Godaddy Mobile Site Analysis
February 20th, 2011 byPrimary Site: http://www.godaddy.com
Mobile Site: http://www.godaddymobile.com
Confused
The first thing that crossed my mind when trying to login to my Godaddy account on my iPhone 4 was where do I go? Instead of searching around, I brought up the same page on my MacBook to attempt to learn the page and speed up the process. Low and behold the site had different styling for different browsers, and different options among these styled pages.
That said, the topic of this analysis is cross-browser compatibility with a focus on mobile websites. Take a look a the browser screencap:
Side By Side
The only thing that remains the same between the two is the domain advertisement image. Godaddy is clearly trying to optimize for their mainstream Safari Mobile users, as most phones do not browse by default using Mobile Firefox. On the Mobile Safari site, Godaddy has taken Apple’s white to grey gradient approach and made the entire site look much more appealing; however, the usefulness is quite better on the Firefox side. When I went to login on Mobile Safari, I had to click a few times before I figured out where to go. The opposite goes for Firefox, without having to expand anything I just clicked My Account and was able to login.

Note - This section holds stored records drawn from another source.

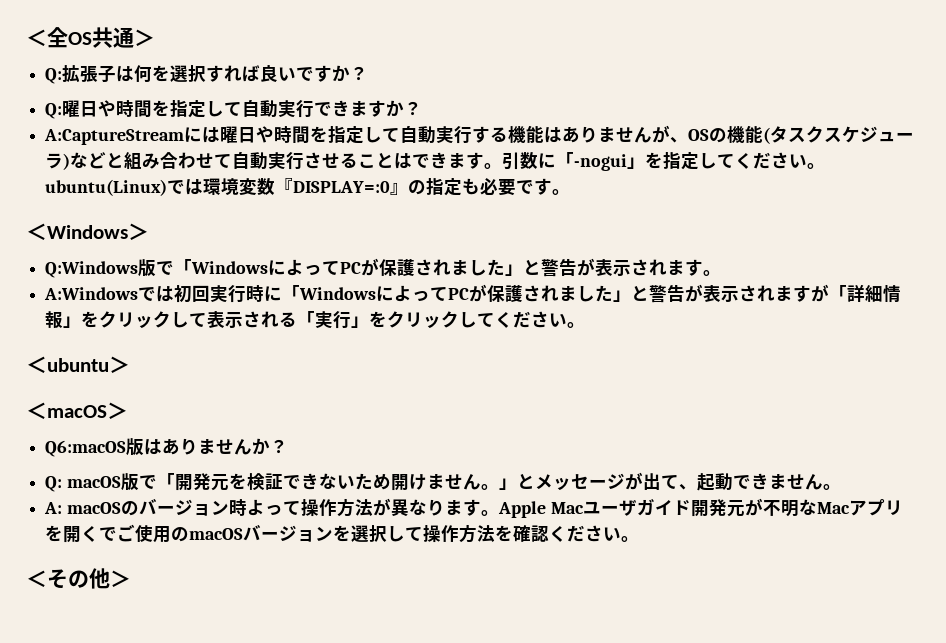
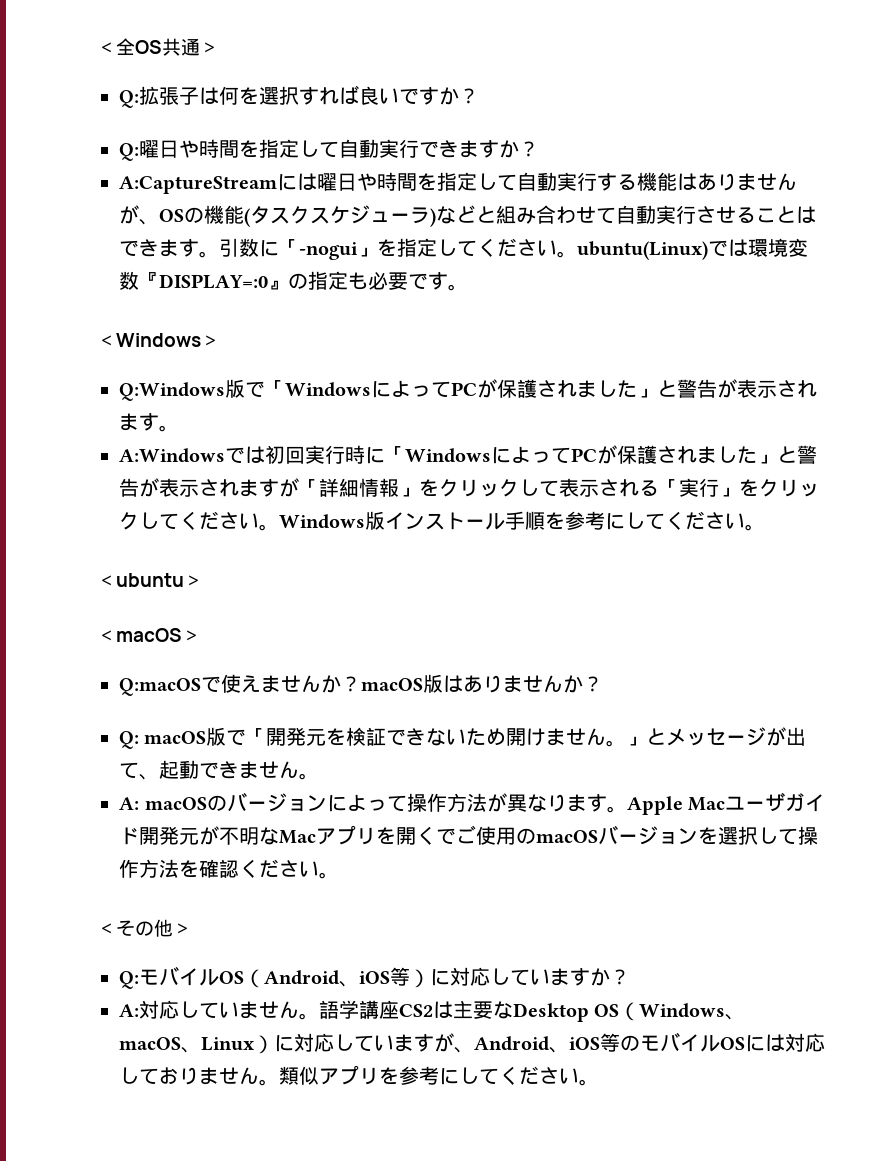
- A:Windowsでは初回実行時に「WindowsによってPCが保護されました」と警告が表示されますが「詳細情報」をクリックして表示される「実行」をクリックしてください。
+ A:Windowsでは初回実行時に「WindowsによってPCが保護されました」と警告が表示されますが「詳細情報」をクリックして表示される「実行」をクリックしてください。Windows版インストール手順を参考にしてください。
  ＜ubuntu＞
  ＜macOS＞
- Q6:macOS版はありませんか？
+ Q:macOSで使えませんか？macOS版はありませんか？
- A: macOSのバージョン時よって操作方法が異なります。
+ A: macOSのバージョンによって操作方法が異なります。
+ Q:モバイルOS（Android、iOS等）に対応していますか？
+ A:対応していません。語学講座CS2は主要なDesktop OS（Windows、macOS、Linux）に対応していますが、Android、iOS等のモバイルOSには対応しておりません。類似アプリを参考にしてください。

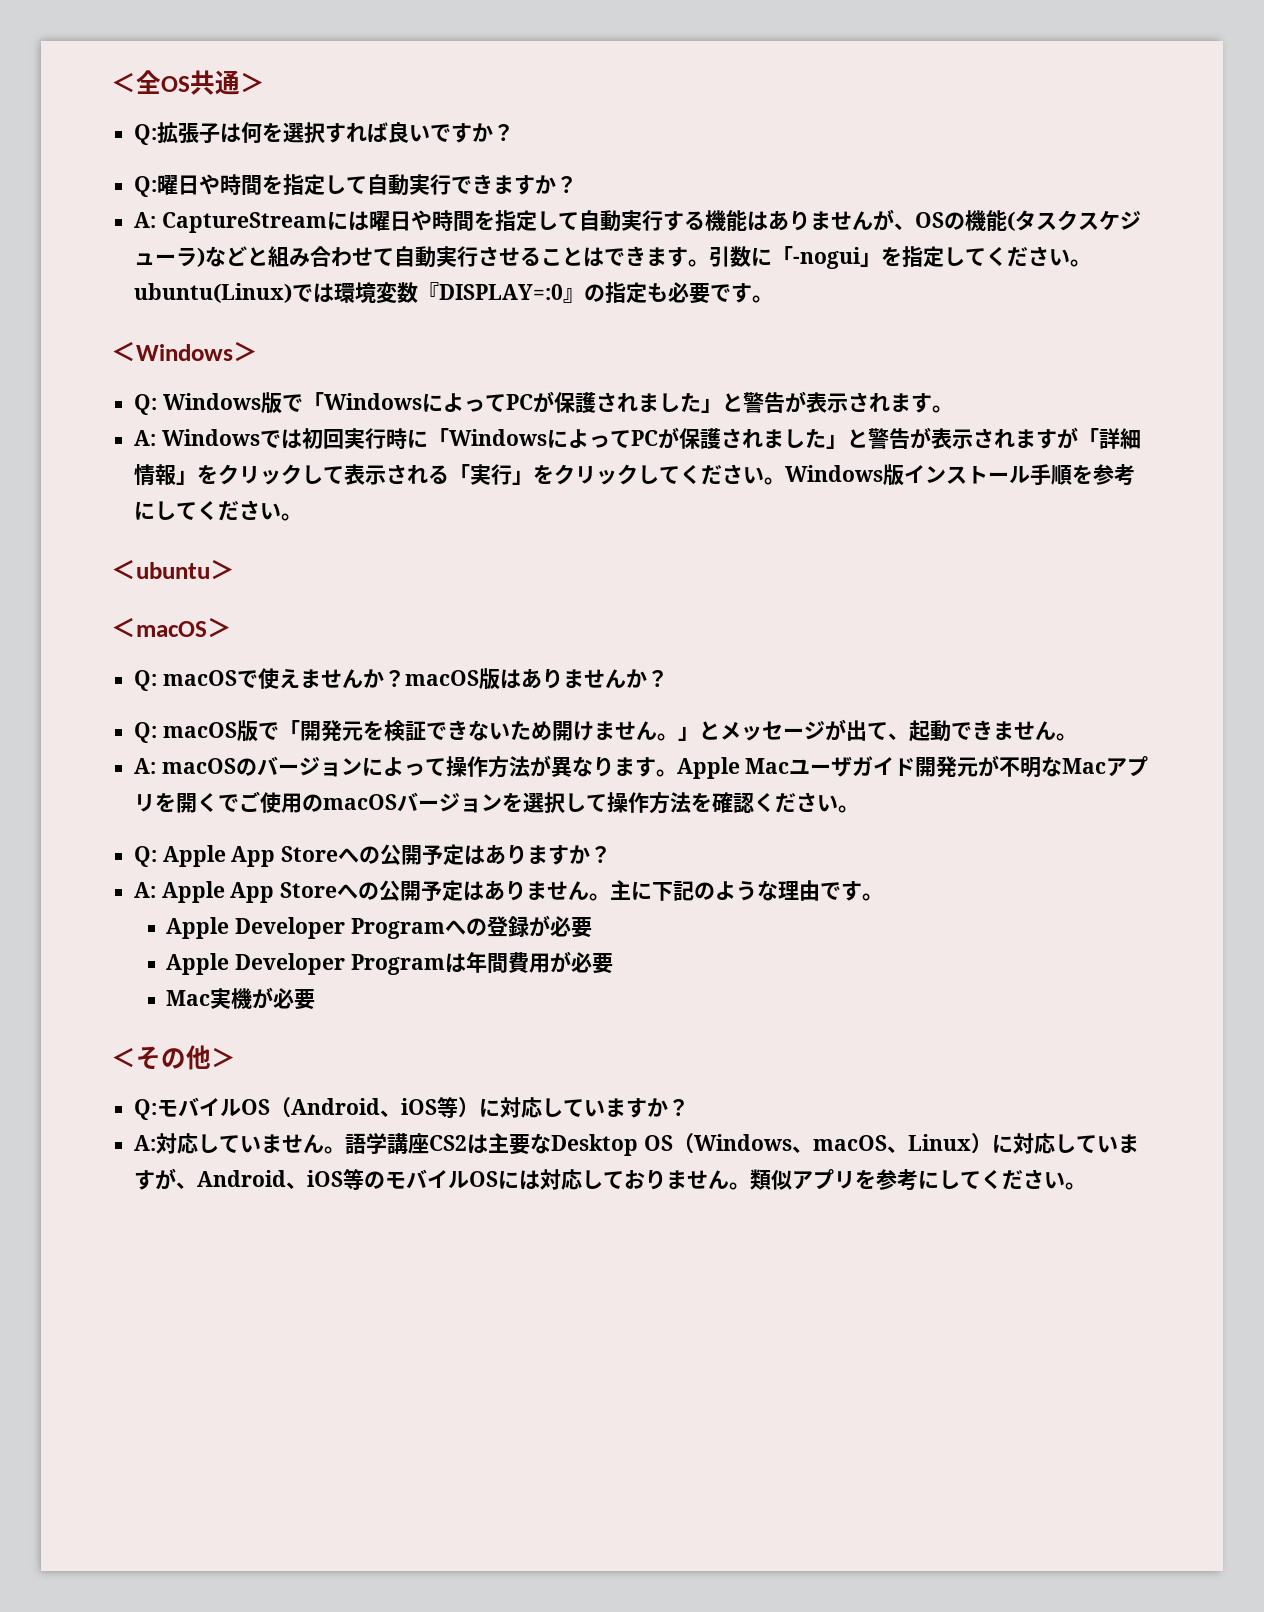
- A:CaptureStreamには曜日や時間を指定して自動実行する機能はありませんが、OSの機能(タスクスケジューラ)などと組み合わせて自動実行させることはできます。
+ A: CaptureStreamには曜日や時間を指定して自動実行する機能はありませんが、OSの機能(タスクスケジューラ)などと組み合わせて自動実行させることはできます。
- Q:Windows版で「WindowsによってPCが保護されました」と警告が表示されます。
+ Q: Windows版で「WindowsによってPCが保護されました」と警告が表示されます。
- A:Windowsでは初回実行時に「WindowsによってPCが保護されました」と警告が表示されますが「詳細情報」をクリックして表示される「実行」をクリックしてください。
+ A: Windowsでは初回実行時に「WindowsによってPCが保護されました」と警告が表示されますが「詳細情報」をクリックして表示される「実行」をクリックしてください。
- Q:macOSで使えませんか？macOS版はありませんか？
+ Q: macOSで使えませんか？macOS版はありませんか？
+ Q: Apple App Storeへの公開予定はありますか？
+ A: Apple App Storeへの公開予定はありません。主に下記のような理由です。
+ Apple Developer Programへの登録が必要
+ Apple Developer Programは年間費用が必要
+ Mac実機が必要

Then I wondered why Godaddy had expanded from its black Firefox header just to make no use of its extra white, or should I say, grey-space allotted by its Safari layout. The Menu button, that could somewhat justify their poor use of grey-space, when clicked gives the users options that are already allotted on the previous page – how useless – and why place this only on the Safari version of the webpage?
Then Godaddy continued the one-sided features opting for each tab to contain something that the Firefox version did not. In the screenshot you can see under Shop Products Firefox ends with SSL Certificates, Safari is given the additional option of Bulk Domain Search and so forth.
The Download
Overall, the Safari site does look better, but the Mobile Firefox site has better accessibility. Godaddy needs to replace it’s Safari Menu button with a more useful button such as Login. Fixing these issues and reducing the grey-space would result in a better layout that could be applied to both browsers.